(Modification records)
----------

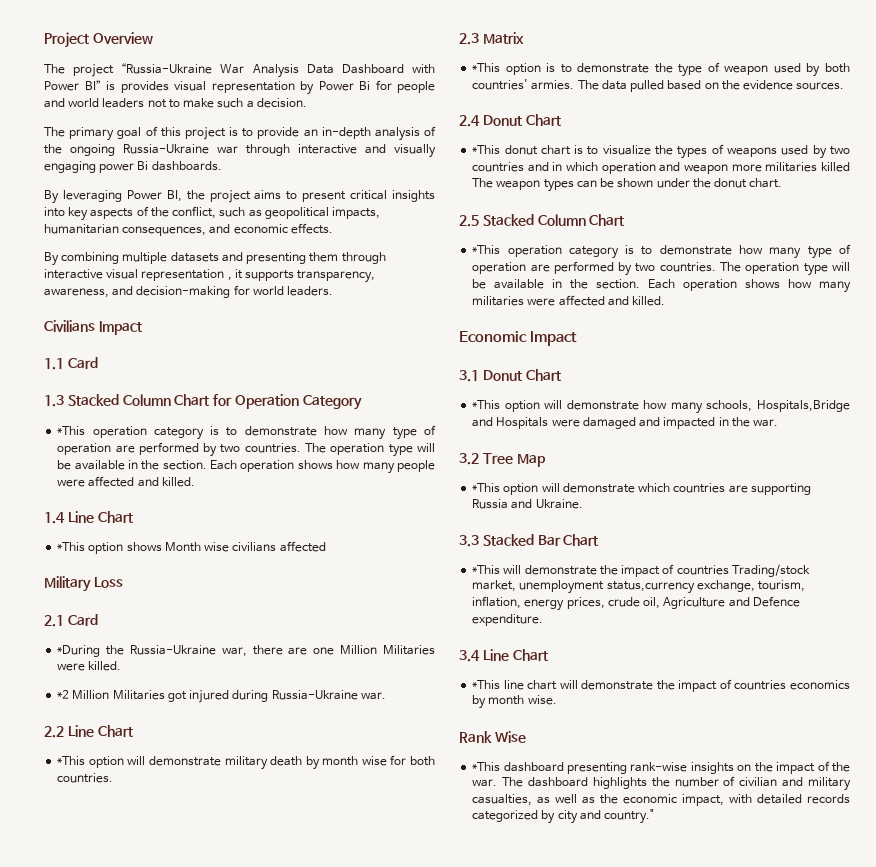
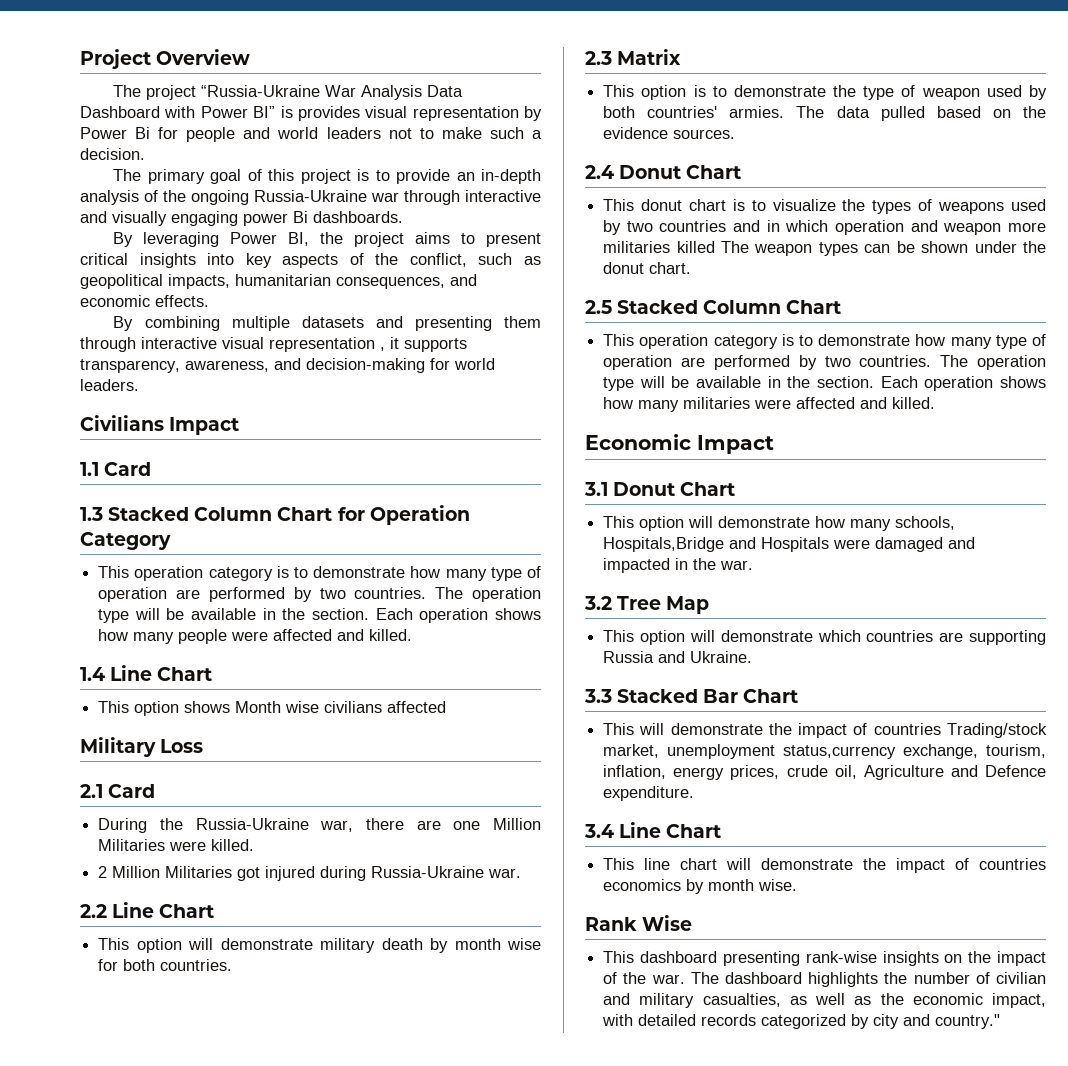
  1.3 Stacked Column Chart for Operation Category
- *This operation category is to demonstrate how many type of operation are performed by two countries.
+ This operation category is to demonstrate how many type of operation are performed by two countries.
- *This option shows Month wise civilians affected
+ This option shows Month wise civilians affected
- *During the Russia-Ukraine war, there are one Million Militaries were killed.
+ During the Russia-Ukraine war, there are one Million Militaries were killed.
- *2 Million Militaries got injured during Russia-Ukraine war.
+ 2 Million Militaries got injured during Russia-Ukraine war.
- *This option will demonstrate military death by month wise for both countries.
+ This option will demonstrate military death by month wise for both countries.
- *This option is to demonstrate the type of weapon used by both countries' armies.
+ This option is to demonstrate the type of weapon used by both countries' armies.
- *This donut chart is to visualize the types of weapons used by two countries and in which operation and weapon more militaries killed The weapon types can be shown under the donut chart.
+ This donut chart is to visualize the types of weapons used by two countries and in which operation and weapon more militaries killed The weapon types can be shown under the donut chart.
  2.5 Stacked Column Chart
- *This operation category is to demonstrate how many type of operation are performed by two countries.
+ This operation category is to demonstrate how many type of operation are performed by two countries.
- *This option will demonstrate how many schools, Hospitals,Bridge and Hospitals were damaged and impacted in the war.
+ This option will demonstrate how many schools, Hospitals,Bridge and Hospitals were damaged and impacted in the war.
- *This option will demonstrate which countries are supporting Russia and Ukraine.
+ This option will demonstrate which countries are supporting Russia and Ukraine.
- *This will demonstrate the impact of countries Trading/stock market, unemployment status,currency exchange, tourism, inflation, energy prices, crude oil, Agriculture and Defence expenditure.
+ This will demonstrate the impact of countries Trading/stock market, unemployment status,currency exchange, tourism, inflation, energy prices, crude oil, Agriculture and Defence expenditure.
- *This line chart will demonstrate the impact of countries economics by month wise.
+ This line chart will demonstrate the impact of countries economics by month wise.
- *This dashboard presenting rank-wise insights on the impact of the war.
+ This dashboard presenting rank-wise insights on the impact of the war.

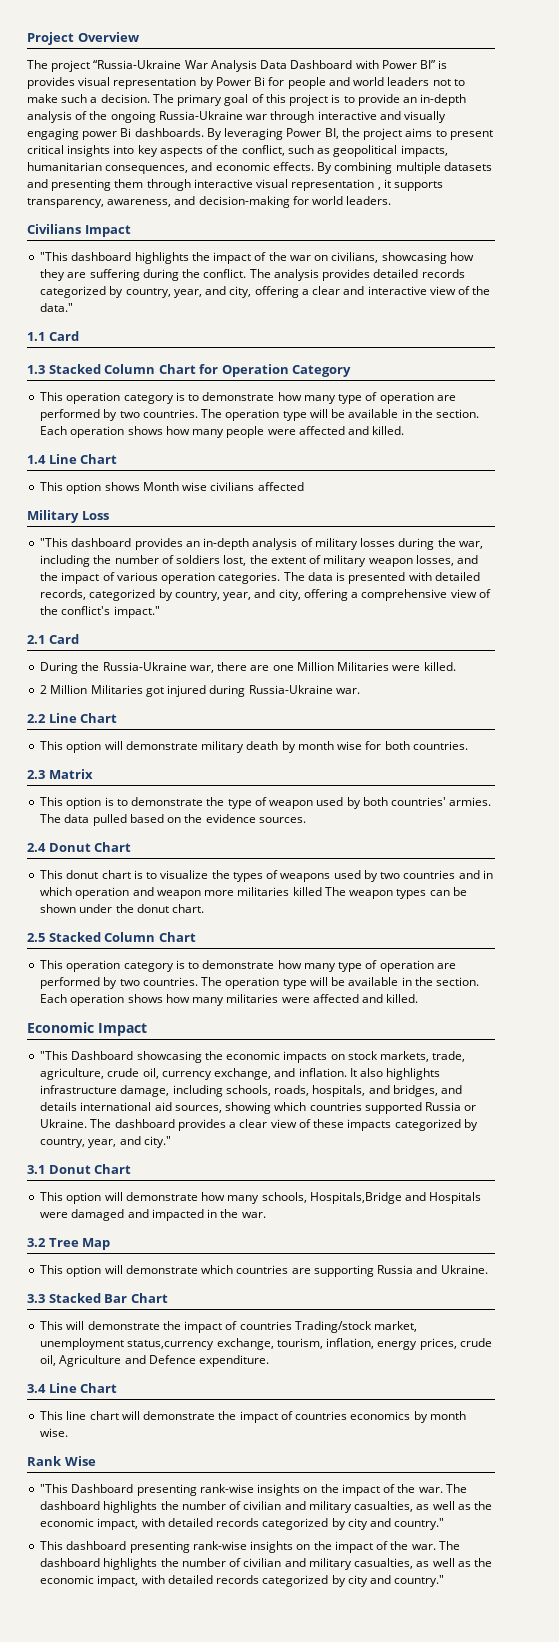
- The project “Russia-Ukraine War Analysis Data Dashboard with Power BI” is provides visual representation by Power Bi for people and world leaders not to make such a decision.
- The primary goal of this project is to provide an in-depth analysis of the ongoing Russia-Ukraine war through interactive and visually engaging power Bi dashboards.
- By leveraging Power BI, the project aims to present critical insights into key aspects of the conflict, such as geopolitical impacts, humanitarian consequences, and economic effects.
- By combining multiple datasets and presenting them through interactive visual representation , it supports transparency, awareness, and decision-making for world leaders.
+ The project “Russia-Ukraine War Analysis Data Dashboard with Power BI” is provides visual representation by Power Bi for people and world leaders not to make such a decision. The primary goal of this project is to provide an in-depth analysis of the ongoing Russia-Ukraine war through interactive and visually engaging power Bi dashboards. By leveraging Power BI, the project aims to present critical insights into key aspects of the conflict, such as geopolitical impacts, humanitarian consequences, and economic effects. By combining multiple datasets and presenting them through interactive visual representation , it supports transparency, awareness, and decision-making for world leaders.
+ "This dashboard highlights the impact of the war on civilians, showcasing how they are suffering during the conflict. The analysis provides detailed records categorized by country, year, and city, offering a clear and interactive view of the data."
+ "This dashboard provides an in-depth analysis of military losses during the war, including the number of soldiers lost, the extent of military weapon losses, and the impact of various operation categories. The data is presented with detailed records, categorized by country, year, and city, offering a comprehensive view of the conflict's impact."
+ "This Dashboard showcasing the economic impacts on stock markets, trade, agriculture, crude oil, currency exchange, and inflation. It also highlights infrastructure damage, including schools, roads, hospitals, and bridges, and details international aid sources, showing which countries supported Russia or Ukraine. The dashboard provides a clear view of these impacts categorized by country, year, and city."
+ "This Dashboard presenting rank-wise insights on the impact of the war. The dashboard highlights the number of civilian and military casualties, as well as the economic impact, with detailed records categorized by city and country."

----------

**What is required:**
Show every line above in which the word "inflation" occurs.

**Reply:**
- *This will demonstrate the impact of countries Trading/stock market, unemployment status,currency exchange, tourism, inflation, energy prices, crude oil, Agriculture and Defence expenditure.
+ This will demonstrate the impact of countries Trading/stock market, unemployment status,currency exchange, tourism, inflation, energy prices, crude oil, Agriculture and Defence expenditure.
+ "This Dashboard showcasing the economic impacts on stock markets, trade, agriculture, crude oil, currency exchange, and inflation. It also highlights infrastructure damage, including schools, roads, hospitals, and bridges, and details international aid sources, showing which countries supported Russia or Ukraine. The dashboard provides a clear view of these impacts categorized by country, year, and city."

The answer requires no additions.